The elements of a comprehensive AI strategy
"In the past, a lot of S&P 500 CEOs wished they had started thinking sooner than they did about their Internet strategy. I think five years from now there will be a number of S&P 500 CEOs that will wish they’d started thinking earlier about their AI strategy.“ Andrew Ng
There is little doubt that AI will become relevant for all companies, regardless of their industry or size. When it comes to creating value from AI by implementing AI applications, several pitfalls can be observed in practice – including the isolation of AI use cases, the lack of resources and capabilities, and a poor understanding of use cases and applications.
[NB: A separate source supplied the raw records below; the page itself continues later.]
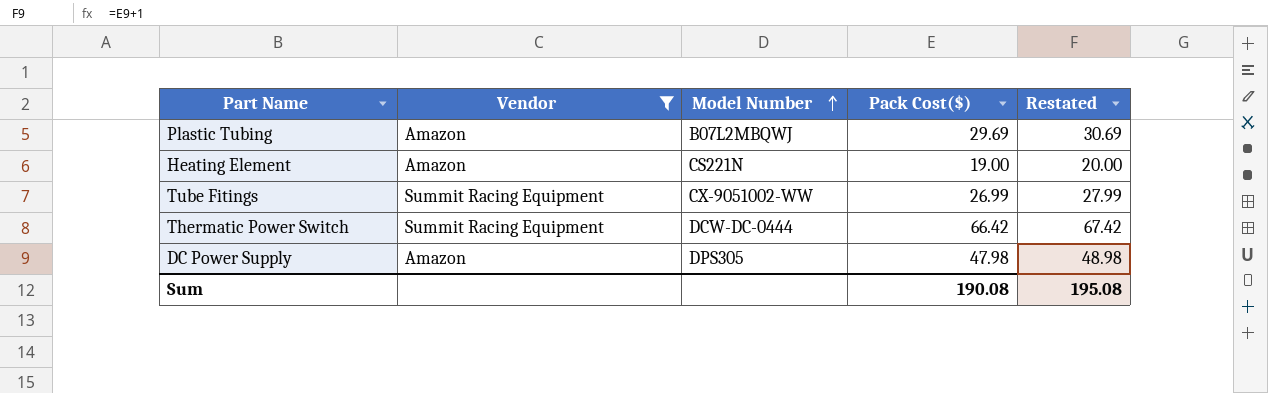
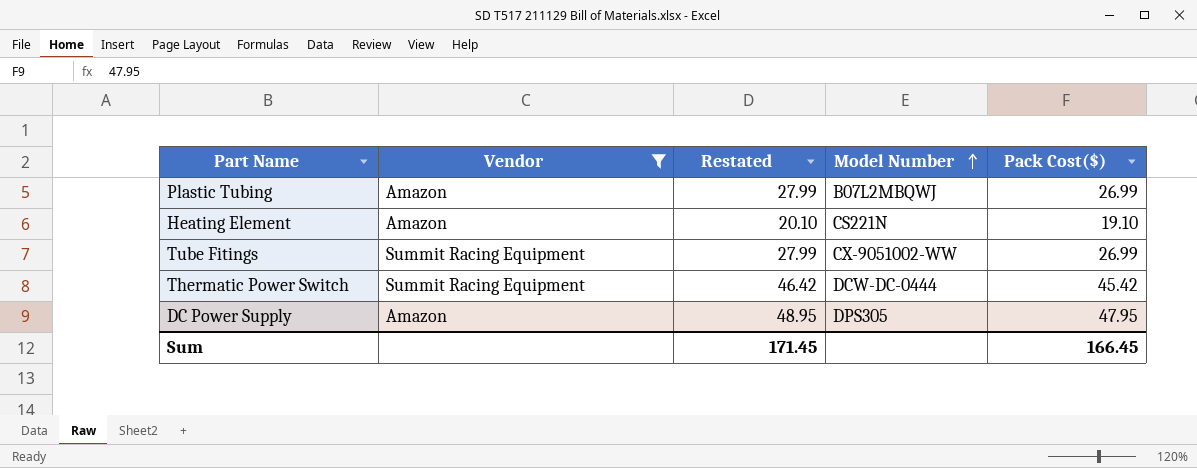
column Restated | position: 5 -> 3
Plastic Tubing | Restated: 30.69 -> 27.99
Plastic Tubing | Pack Cost($): 29.69 -> 26.99
Heating Element | Restated: 20.00 -> 20.10
Heating Element | Pack Cost($): 19.00 -> 19.10
Thermatic Power Switch | Restated: 67.42 -> 46.42
Thermatic Power Switch | Pack Cost($): 66.42 -> 45.42
DC Power Supply | Restated: 48.98 -> 48.95
DC Power Supply | Pack Cost($): 47.98 -> 47.95
Sum | Restated: 195.08 -> 171.45
Sum | Pack Cost($): 190.08 -> 166.45

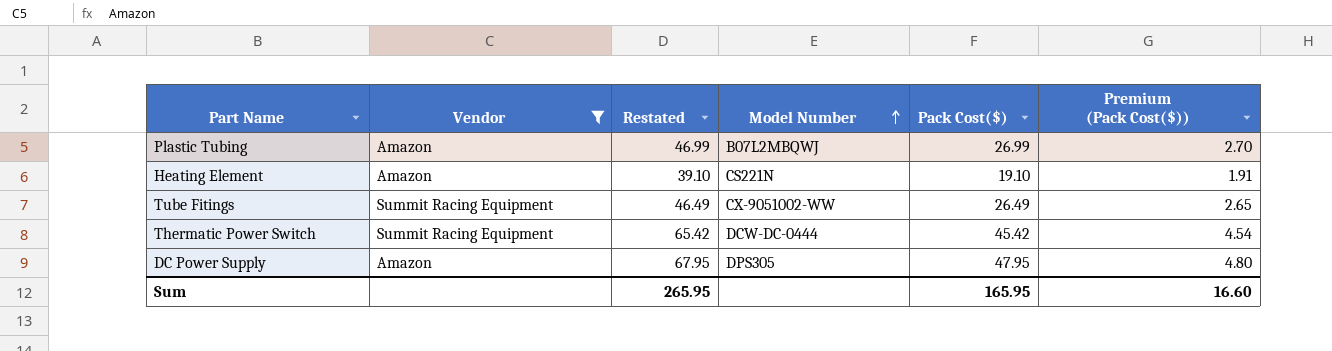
column Restated | formula: [Pack Cost($)] + 1 -> [Pack Cost($)] + 20
column Premium (Pack Cost($)) | formula: none -> [Pack Cost($)] * 0.1
Tube Fitings | Pack Cost($): 26.99 -> 26.49
Sum | Restated: 171.45 -> 265.95
Sum | Pack Cost($): 166.45 -> 165.95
To avoid this, a systematic approach towards AI is needed. Therefore, from the very beginning, you need to be clear on the overarching objectives or purpose of your company: What is its goal? Furthermore, it is necessary to understand how AI can help to achieve your objectives.
A comprehensive AI strategy consists of three parts: an AI vision, a portfolio of AI use cases, and a clear strategy for the required enabling factors.
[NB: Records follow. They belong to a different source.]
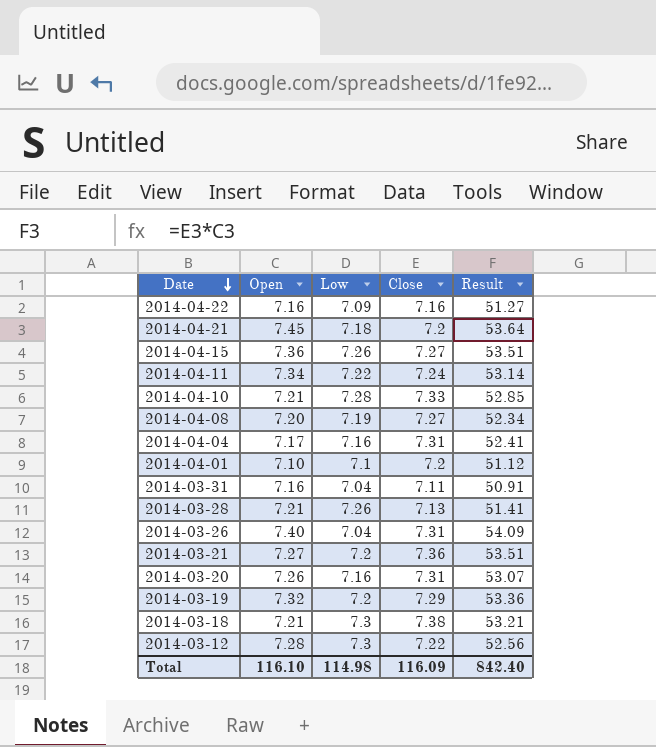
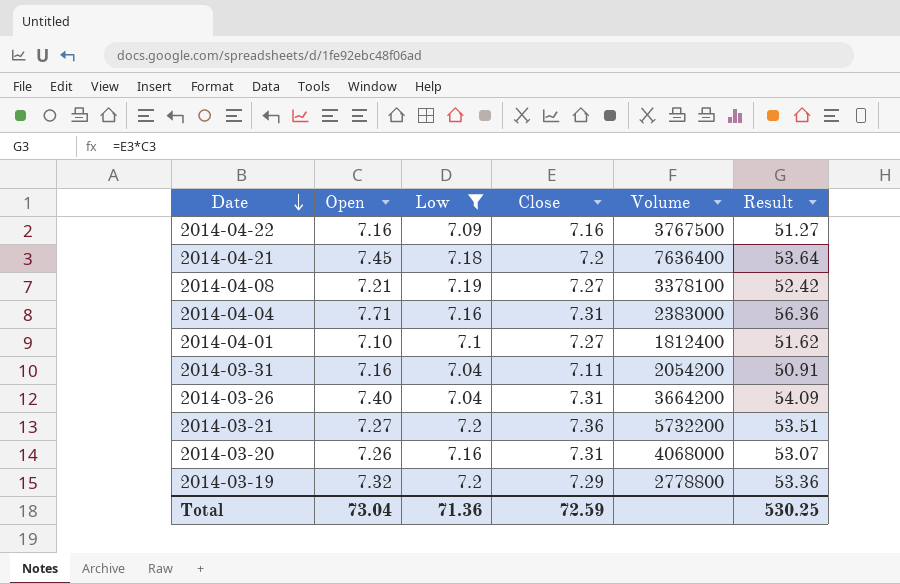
filter: none -> Low <= 7.2
column Volume | position: none -> 5
2014-04-08 | Open: 7.20 -> 7.21
2014-04-08 | Result: 52.34 -> 52.42
2014-04-04 | Open: 7.17 -> 7.71
2014-04-04 | Result: 52.41 -> 56.36
2014-04-01 | Close: 7.2 -> 7.27
2014-04-01 | Result: 51.12 -> 51.62
Total | Open: 116.10 -> 73.04
Total | Low: 114.98 -> 71.36
Total | Close: 116.09 -> 72.59
Total | Result: 842.40 -> 530.25

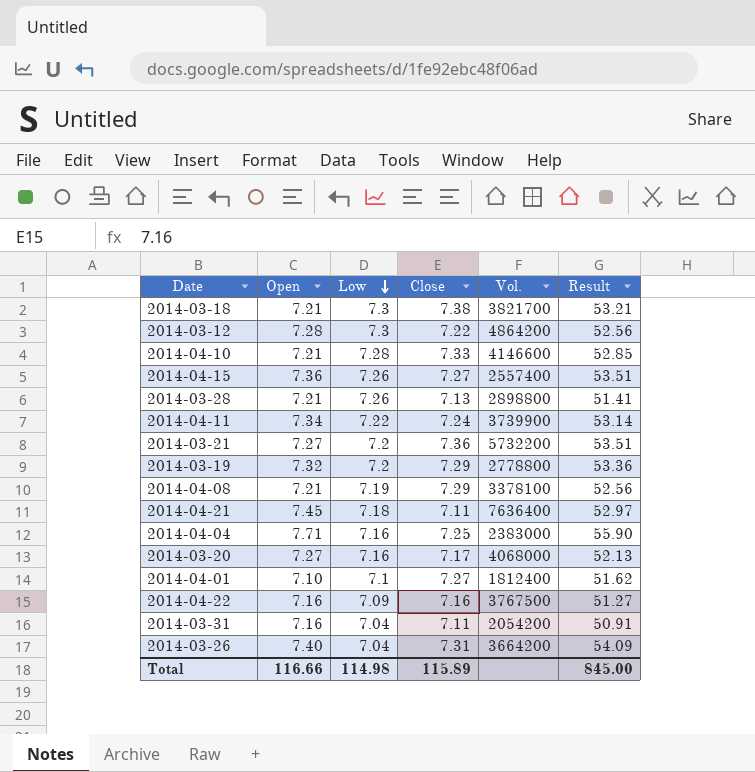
filter: Low <= 7.2 -> none
row order: Date descending -> Low descending
column name: Volume -> Vol.
2014-04-08 | Close: 7.27 -> 7.29
2014-04-08 | Result: 52.42 -> 52.56
2014-04-21 | Close: 7.2 -> 7.11
2014-04-21 | Result: 53.64 -> 52.97
2014-04-04 | Close: 7.31 -> 7.25
2014-04-04 | Result: 56.36 -> 55.90
2014-03-20 | Open: 7.26 -> 7.27
2014-03-20 | Close: 7.31 -> 7.17
2014-03-20 | Result: 53.07 -> 52.13
Total | Open: 73.04 -> 116.66
Total | Low: 71.36 -> 114.98
Total | Close: 72.59 -> 115.89
Total | Result: 530.25 -> 845.00

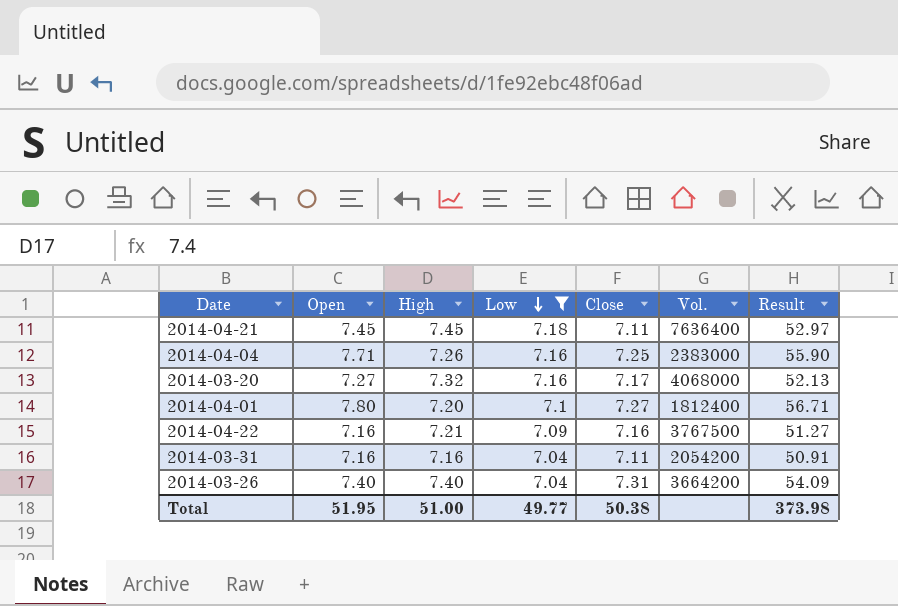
filter: none -> Low <= 7.18
column High | position: none -> 3
2014-04-01 | Open: 7.10 -> 7.80
2014-04-01 | Result: 51.62 -> 56.71
Total | Open: 116.66 -> 51.95
Total | Low: 114.98 -> 49.77
Total | Close: 115.89 -> 50.38
Total | Result: 845.00 -> 373.98

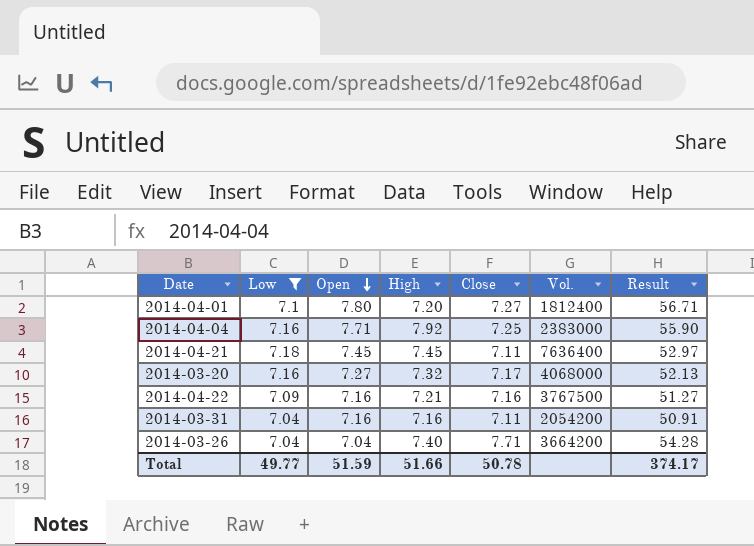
row order: Low descending -> Open descending
column Low | position: 4 -> 2
2014-04-04 | High: 7.26 -> 7.92
2014-03-26 | Open: 7.40 -> 7.04
2014-03-26 | Close: 7.31 -> 7.71
2014-03-26 | Result: 54.09 -> 54.28
Total | Open: 51.95 -> 51.59
Total | High: 51.00 -> 51.66
Total | Close: 50.38 -> 50.78
Total | Result: 373.98 -> 374.17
A company’s AI vision sets the high-level goals of any AI application to be developed or deployed. It includes an understanding of the current position of the company, of its competitive position and industry dynamics, and of potential changes to the industry’s business model. On this basis, it can be decided where the organization could benefit most from AI − within a specific product or service and/or by improving processes.
The vision needs to be translated into a portfolio of AI use cases. To build this portfolio, you need to identify and prioritized relevant use cases.
To execute the use cases a set of enabling factors is required concerning the organization, the people, the technology, and the AI ecosystem.